Work to complete
Once the line holding "[31,1249,351,1278] 04:35:08 24/07/2026" is found in the listing below, write it out and each later line exactly, up to and including the one holding "[744,1309,883,1351] -23.88% ->".

Given records
******
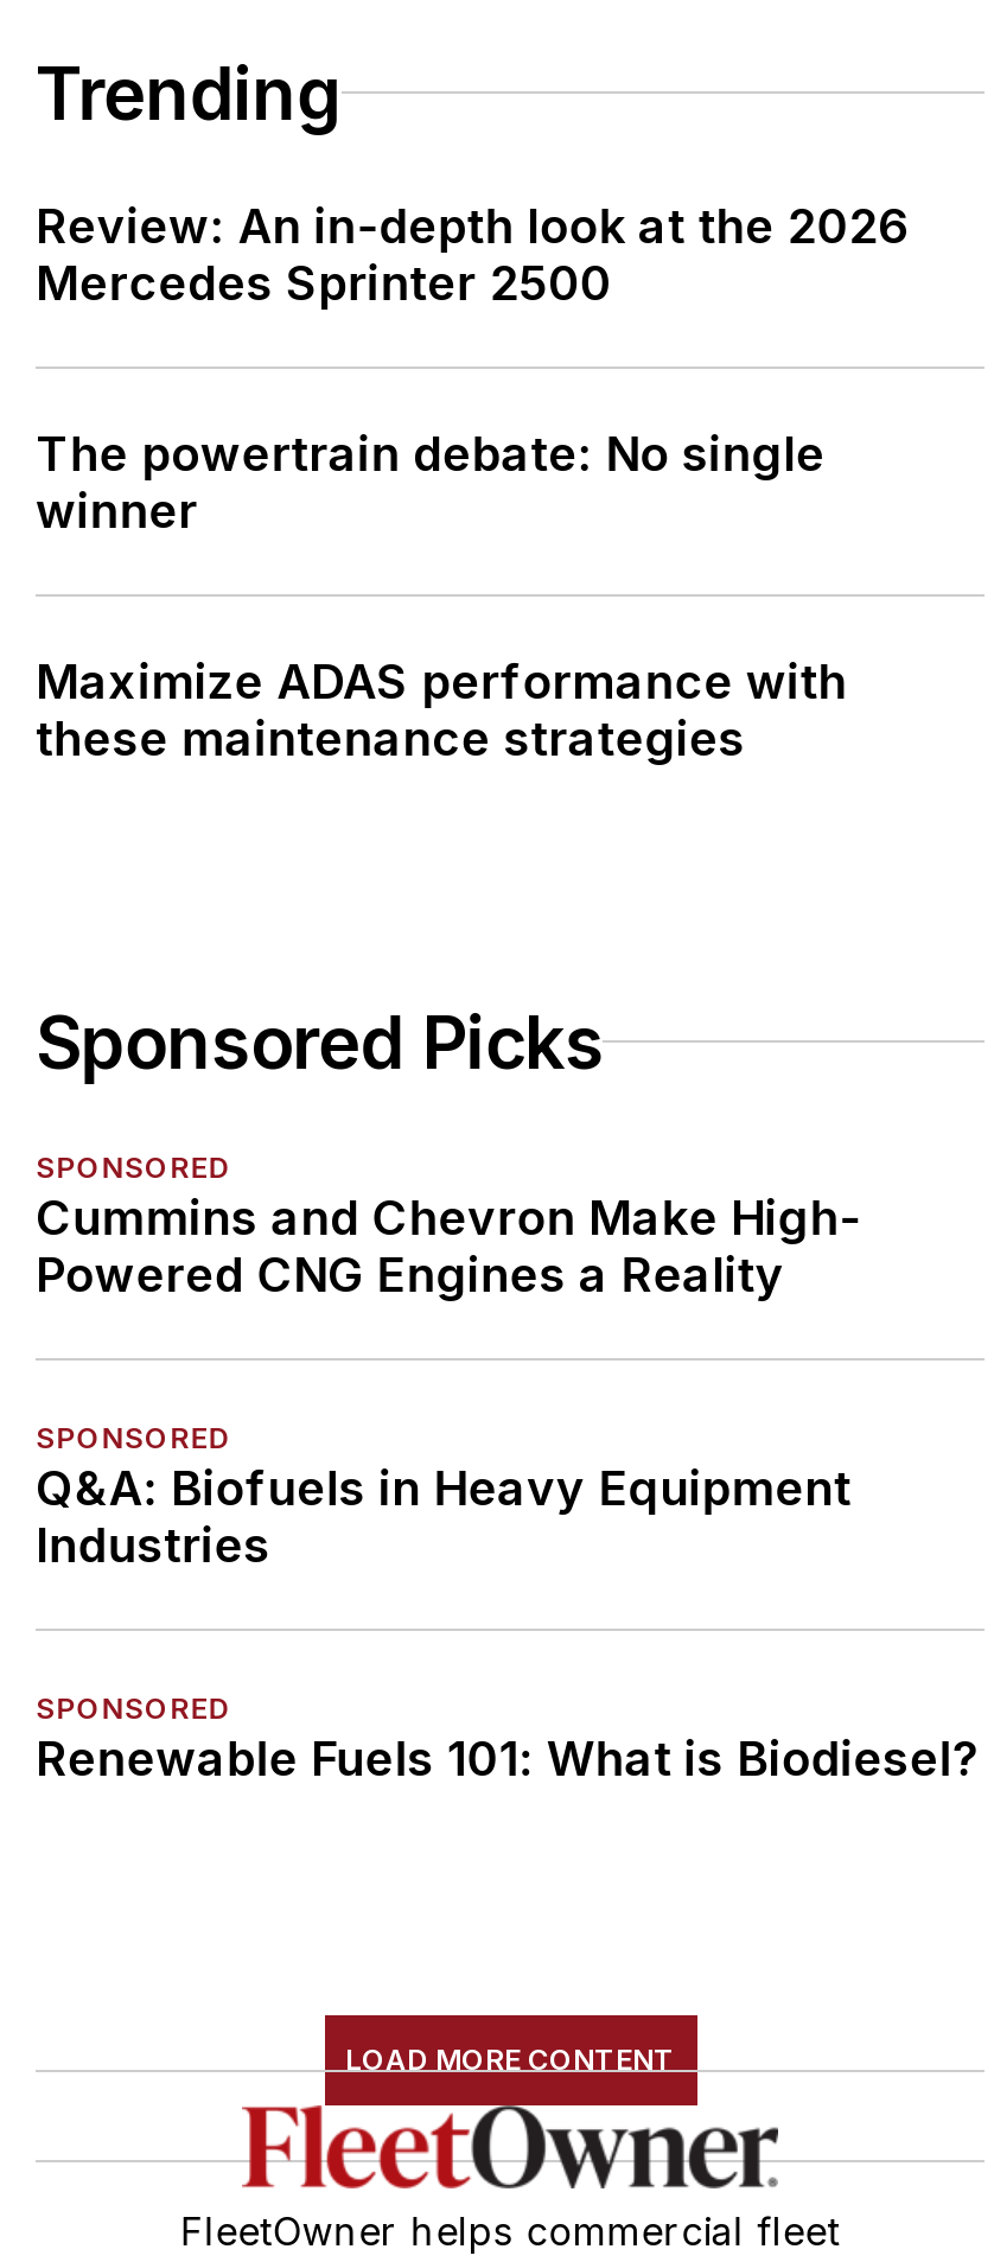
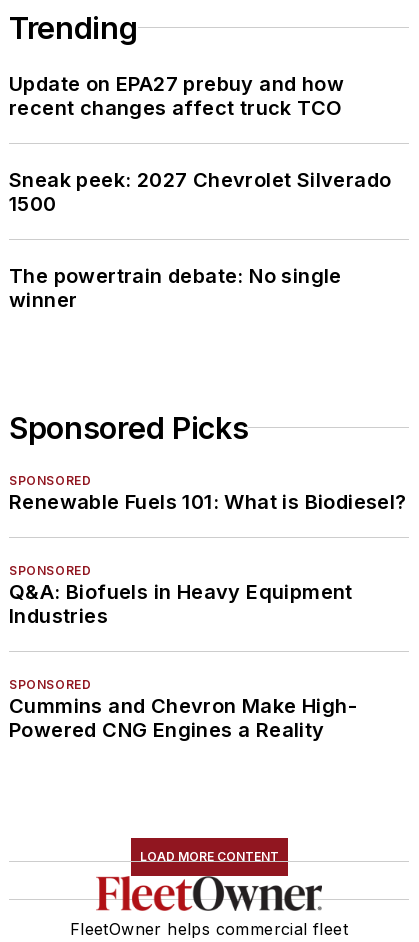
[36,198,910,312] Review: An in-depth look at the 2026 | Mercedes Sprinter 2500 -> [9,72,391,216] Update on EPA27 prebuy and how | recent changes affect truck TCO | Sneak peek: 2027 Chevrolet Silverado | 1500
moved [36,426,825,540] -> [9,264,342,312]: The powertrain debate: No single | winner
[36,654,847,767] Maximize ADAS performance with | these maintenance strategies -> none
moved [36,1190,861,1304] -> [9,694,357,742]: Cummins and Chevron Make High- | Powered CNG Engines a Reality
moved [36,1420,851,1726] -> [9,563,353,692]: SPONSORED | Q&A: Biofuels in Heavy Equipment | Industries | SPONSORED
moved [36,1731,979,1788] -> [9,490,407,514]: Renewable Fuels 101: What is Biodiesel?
******
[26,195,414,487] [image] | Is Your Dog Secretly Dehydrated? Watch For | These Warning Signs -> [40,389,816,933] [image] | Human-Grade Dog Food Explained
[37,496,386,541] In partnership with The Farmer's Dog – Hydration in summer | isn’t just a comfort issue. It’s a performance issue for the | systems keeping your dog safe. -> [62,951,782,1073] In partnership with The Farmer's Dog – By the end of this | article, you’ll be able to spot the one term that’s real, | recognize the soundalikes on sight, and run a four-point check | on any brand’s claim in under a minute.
******
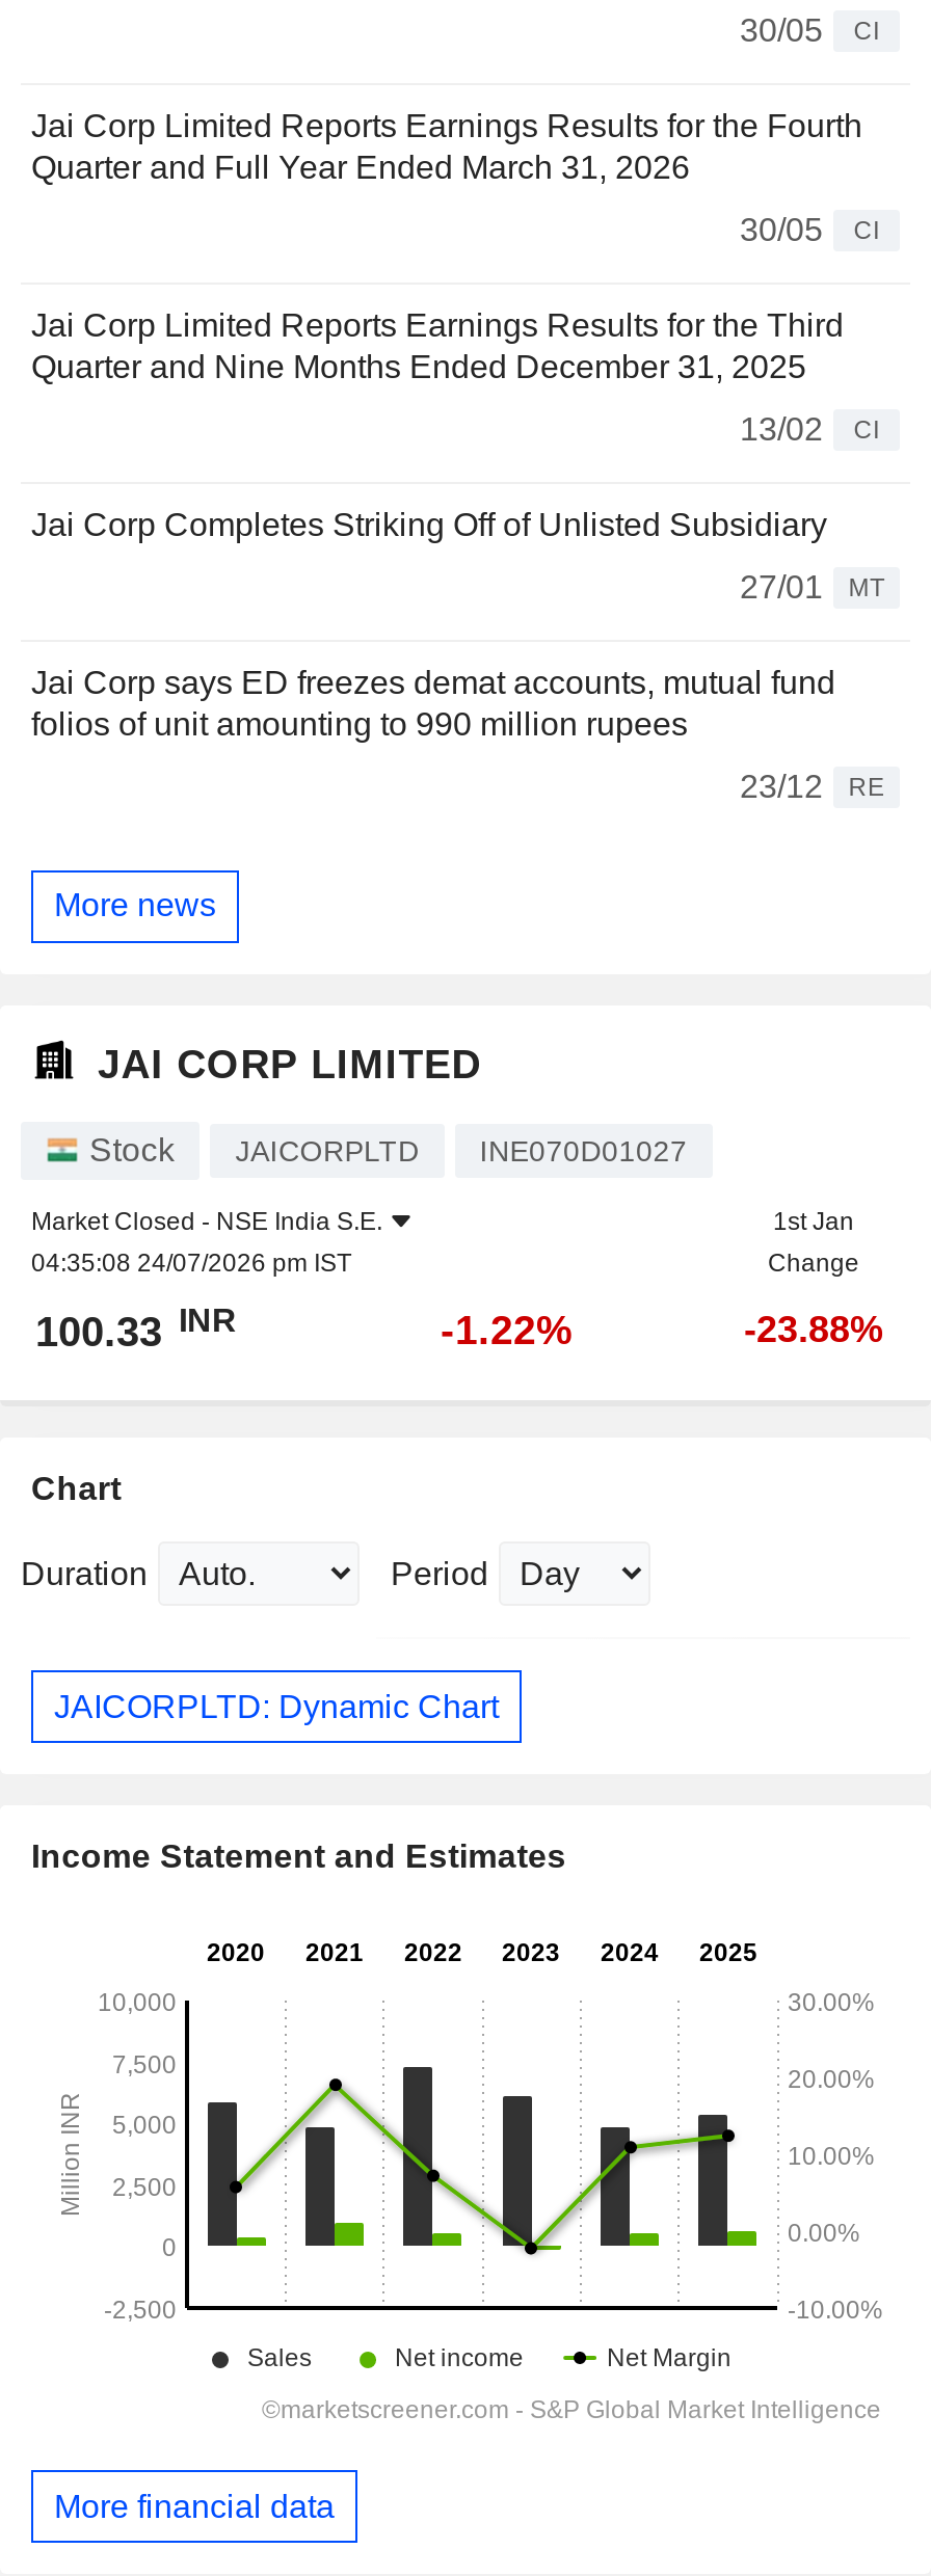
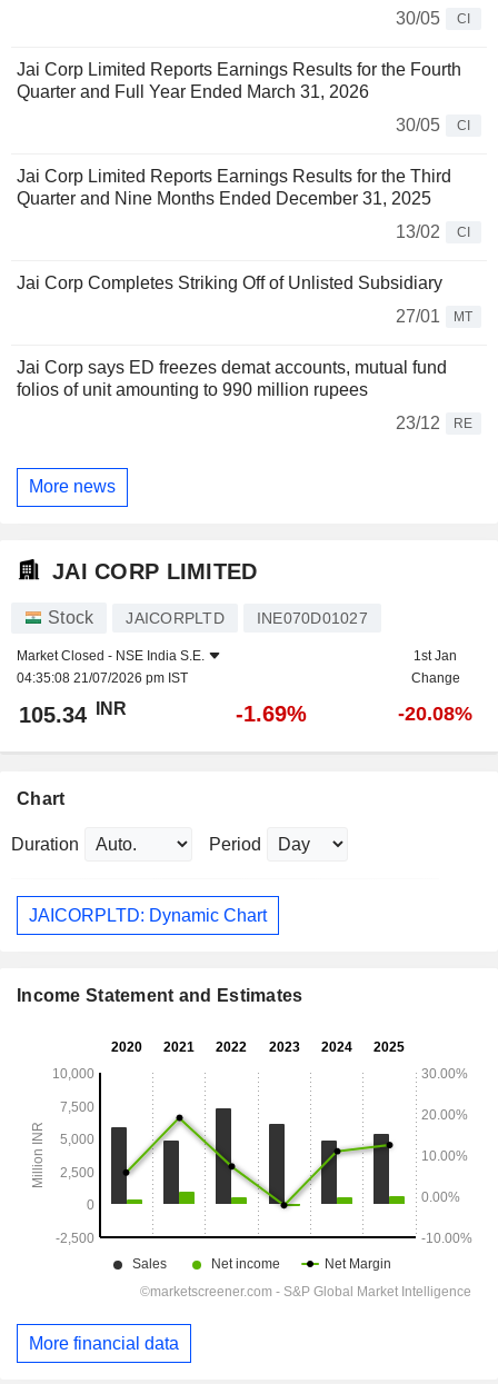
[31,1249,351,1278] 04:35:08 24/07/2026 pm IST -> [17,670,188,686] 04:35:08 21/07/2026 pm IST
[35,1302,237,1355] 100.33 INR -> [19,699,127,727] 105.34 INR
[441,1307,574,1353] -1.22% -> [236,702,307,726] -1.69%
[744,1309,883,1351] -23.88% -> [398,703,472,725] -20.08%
******
Expected answer
[31,1249,351,1278] 04:35:08 24/07/2026 pm IST -> [17,670,188,686] 04:35:08 21/07/2026 pm IST
[35,1302,237,1355] 100.33 INR -> [19,699,127,727] 105.34 INR
[441,1307,574,1353] -1.22% -> [236,702,307,726] -1.69%
[744,1309,883,1351] -23.88% -> [398,703,472,725] -20.08%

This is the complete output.